Summary: [pod security violation audit] Audit violation in "mounter" container should be fixed
Product: Container Native Virtualization (CNV) Reporter: SATHEESARAN <sasundar>
Component: StorageAssignee: Adam Litke <alitke>
Status: CLOSED NOTABUG QA Contact: Natalie Gavrielov <ngavrilo>
Severity: medium Docs Contact:
Priority: unspecified    
Version: 4.11.1CC: cnv-qe-bugs, kmajcher, stirabos
Target Milestone: ---   
Target Release: ---   
Hardware: x86_64   
OS: Linux   
Whiteboard:
Fixed In Version: Doc Type: If docs needed, set a value
Doc Text:
Story Points: ---
Clone Of: Environment:
Last Closed: 2022-10-13 14:02:50 UTC Type: Bug
Regression: --- Mount Type: ---
Documentation: --- CRM:
Verified Versions: Category: ---
oVirt Team: --- RHEL 7.3 requirements from Atomic Host:
Cloudforms Team: --- Target Upstream Version:
Embargoed:
Bug Depends On:    
Bug Blocks: 2089744    

Description SATHEESARAN 2022-10-11 05:43:04 UTC 
Description of problem:
-----------------------
Test run[1] that looks for 'pod security violation entries' in audit logs,against 4.11.1-20, found few audit violation.
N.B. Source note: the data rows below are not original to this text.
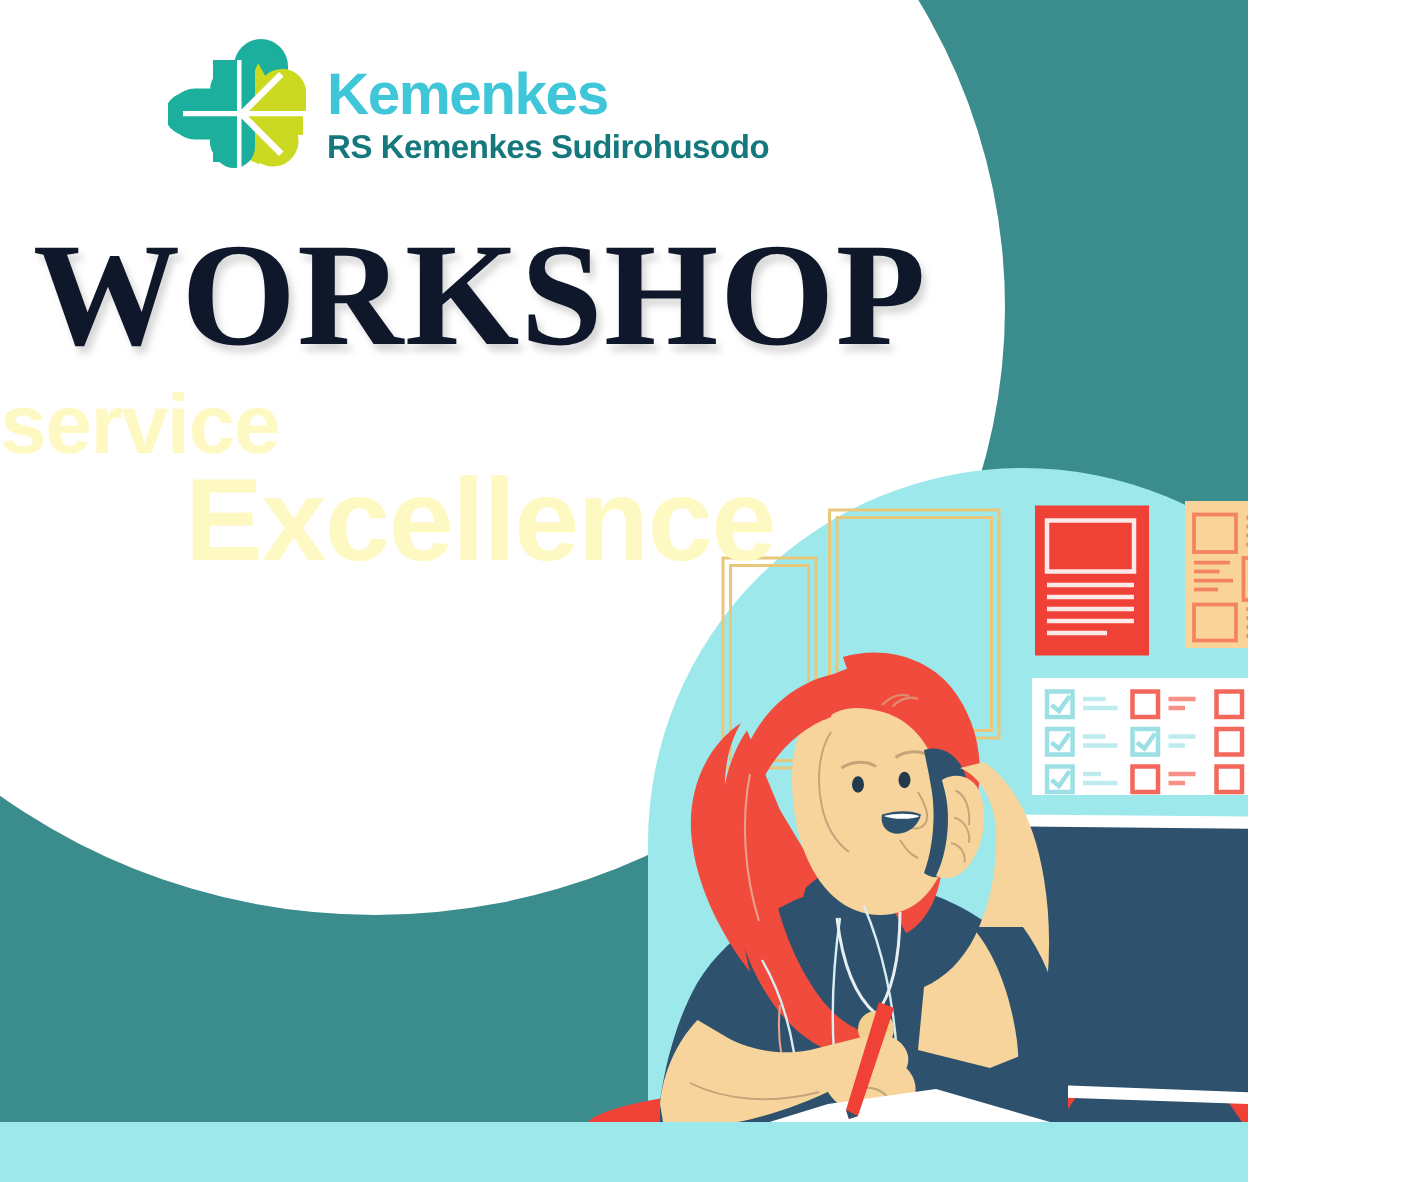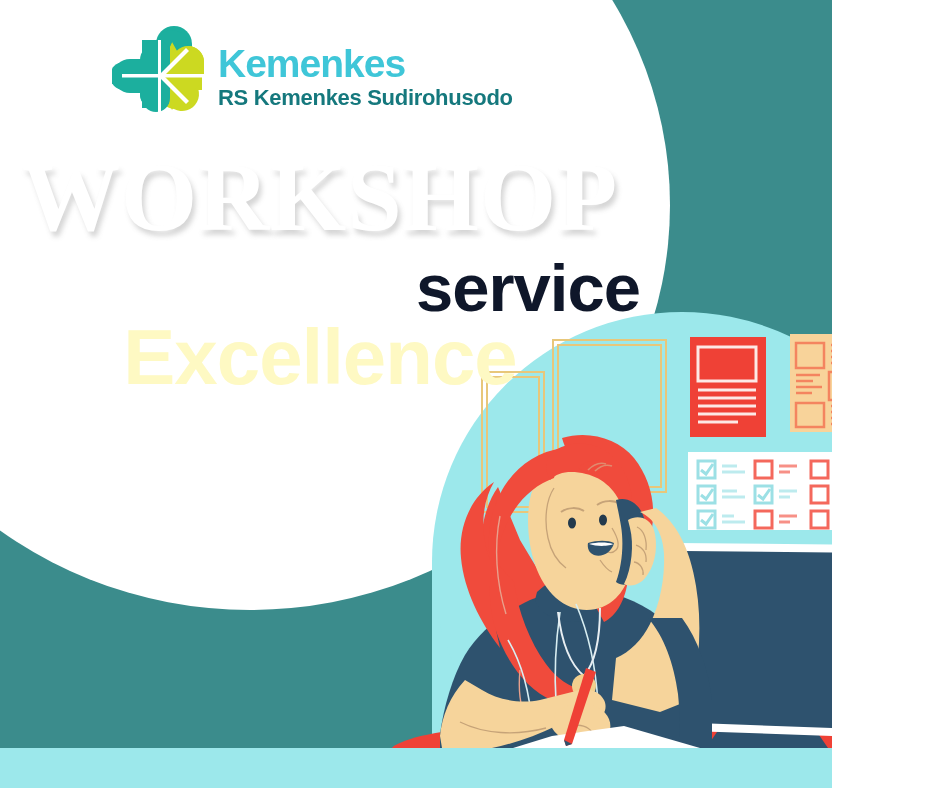--- a/index.html
+++ b/index.html
@@ -87,7 +87,7 @@
     font-family: "Liberation Serif", "DejaVu Serif", serif;
     font-size: 98px;
     font-weight: bold;
-    color: #ffffff;
+    color: #0f172a;
     text-align: center;
     letter-spacing: 1px;
     line-height: 1;

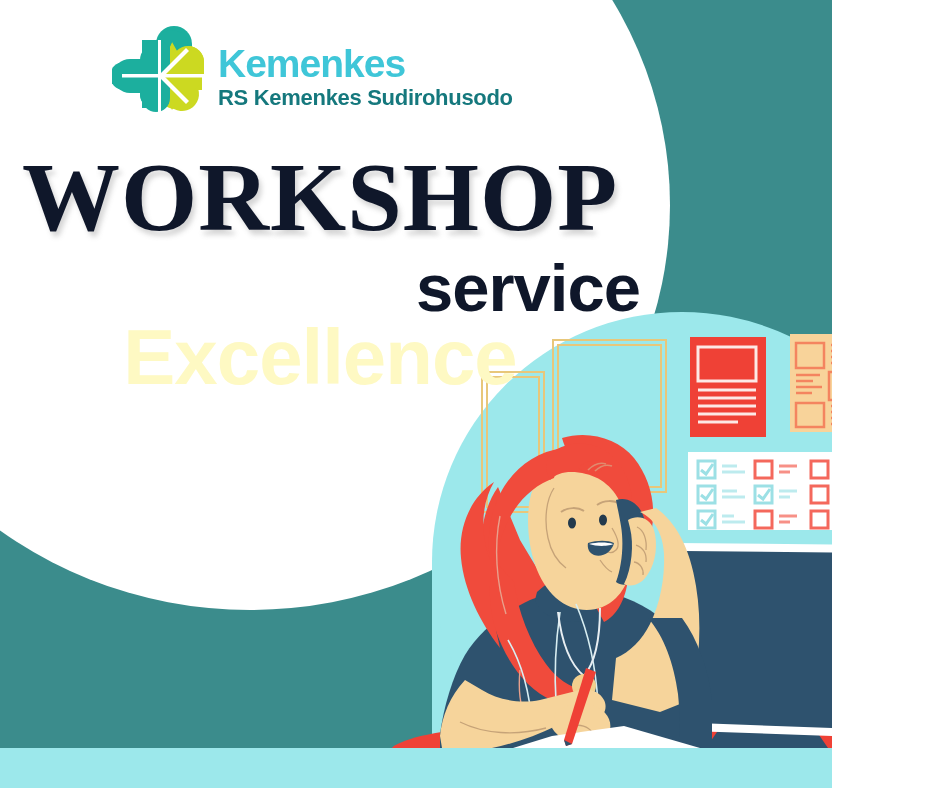--- a/index.html
+++ b/index.html
@@ -94,10 +94,10 @@
     text-shadow: 3px 5px 5px rgba(120,120,120,0.30);
   }
   #headline-service {
-    font-size: 67px;
+    font-size: 56px;
     font-weight: bold;
-    color: #0f172a;
-    text-align: right;
+    color: #fef9c3;
+    text-align: left;
     line-height: 1.02;
     letter-spacing: -1px;
     margin-top: 8px;

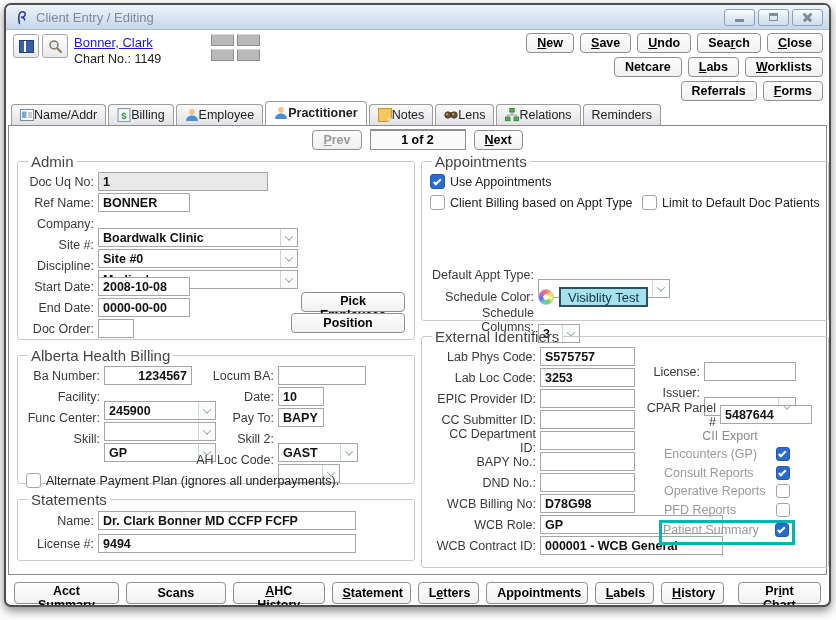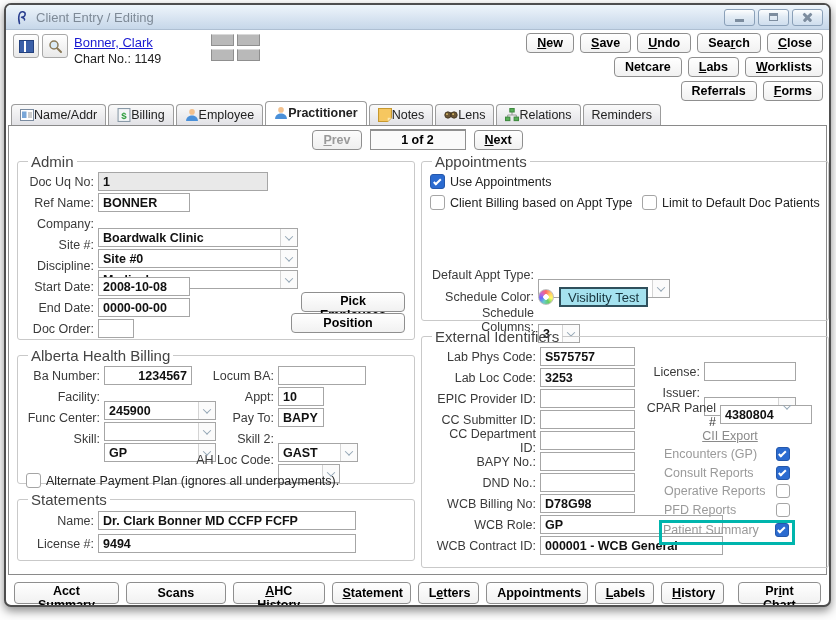--- a/index.html
+++ b/index.html
@@ -343,7 +343,7 @@
               <span>245900</span>
               <span class="chev"></span>
             </span>
-          <span class="flabel" style="width:62px">Appt:</span>
+          <span class="flabel" style="width:62px">Date:</span>
           <span class="fbox" style="width:46px">10</span>
         </div>
         <div class="frow">

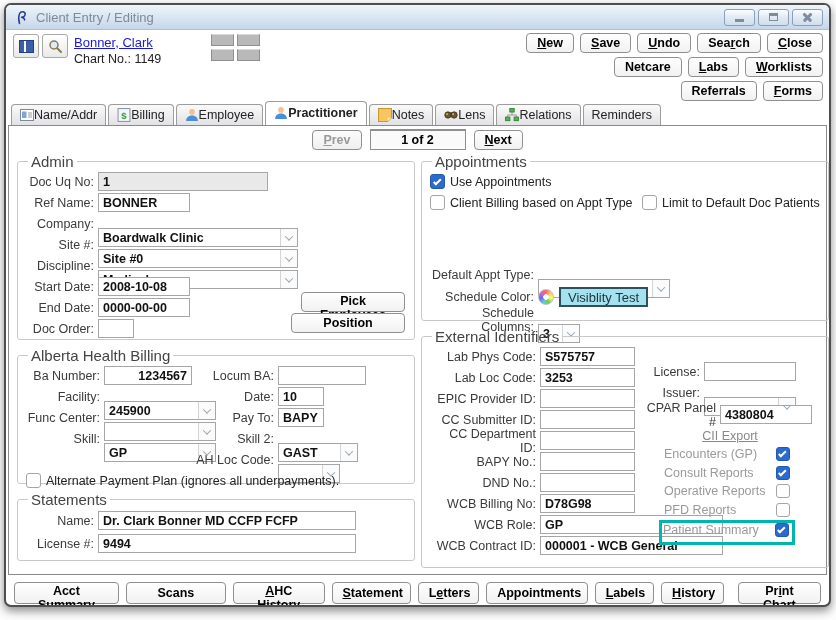--- a/index.html
+++ b/index.html
@@ -489,7 +489,7 @@
             </div>
           <div class="frow" style="height:23px">
               <span class="flabel" style="width:82px">CPAR Panel #</span>
-            <span class="fbox" style="width:92px">4380804</span>
+            <span class="fbox" style="width:92px">5487644</span>
             </div>
           <span class="cii-link">CII Export</span>
           <div class="cii-row">

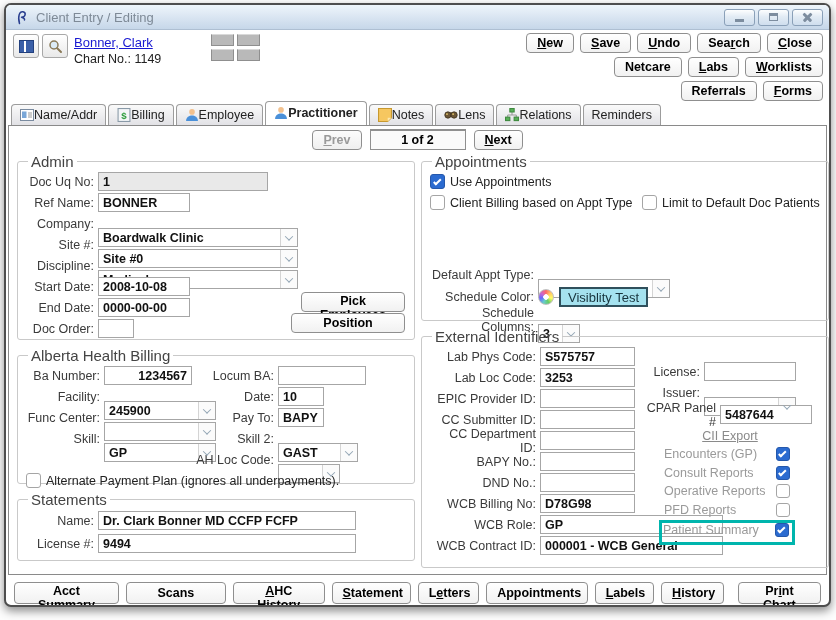--- a/index.html
+++ b/index.html
@@ -127,7 +127,7 @@
 
   
   .ext-right { position:absolute; left:216px; top:16px; right:6px; }
-  .cii-link { font-size:12.5px; color:#8a8a8a; text-decoration:underline; text-align:center; display:block; margin:3px 0 2px; cursor:pointer; }
+  .cii-link { font-size:12.5px; color:#8a8a8a; text-align:center; display:block; margin:3px 0 2px; cursor:pointer; }
   .cii-row { display:flex; align-items:center; height:18.5px; padding-left:26px; }
   .cii-row .cblabel { margin-left:0; color:#9a9a9a; width:112px; }
   .cii-row .cb { width:14px; height:14px; }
[1] - https://main-jenkins-csb-cnvqe.apps.ocp-c1.prod.psi.redhat.com/view/cnv-tests%20runner/job/cnv-tests-runner/4297/consoleFull.

This bug is to fix violation in 'mounter' container.

<snip>
'pod-security.kubernetes.io/audit-violations': 'would violate PodSecurity "restricted:latest": privileged (container "mounter" must not set securityContext.privileged=true), allowPrivilegeEscalation != false (container "mounter" must set securityContext.allowPrivilegeEscalation=false), unrestricted capabilities (container "mounter" must set securityContext.capabilities.drop=["ALL"]), restricted volume types (volume "host-root" uses restricted volume type "hostPath"), runAsNonRoot != true (pod or container "mounter" must set securityContext.runAsNonRoot=true), seccompProfile (pod or container "mounter" must set securityContext.seccompProfile.type to "RuntimeDefault" or "Localhost")'
</snip>

Version-Release number of selected component (if applicable):
-------------------------------------------------------------
4.11.1-20

How reproducible:
-----------------
Always

Expected results:
-----------------
No audit-violation to be found
Comment 1 Adam Litke 2022-10-13 14:02:50 UTC 
The mounter container is privileged by design.  This Pod causes a PV to be attached to the node and then makes that filesystem available to hpp so that it can use it for dynamic provisioning.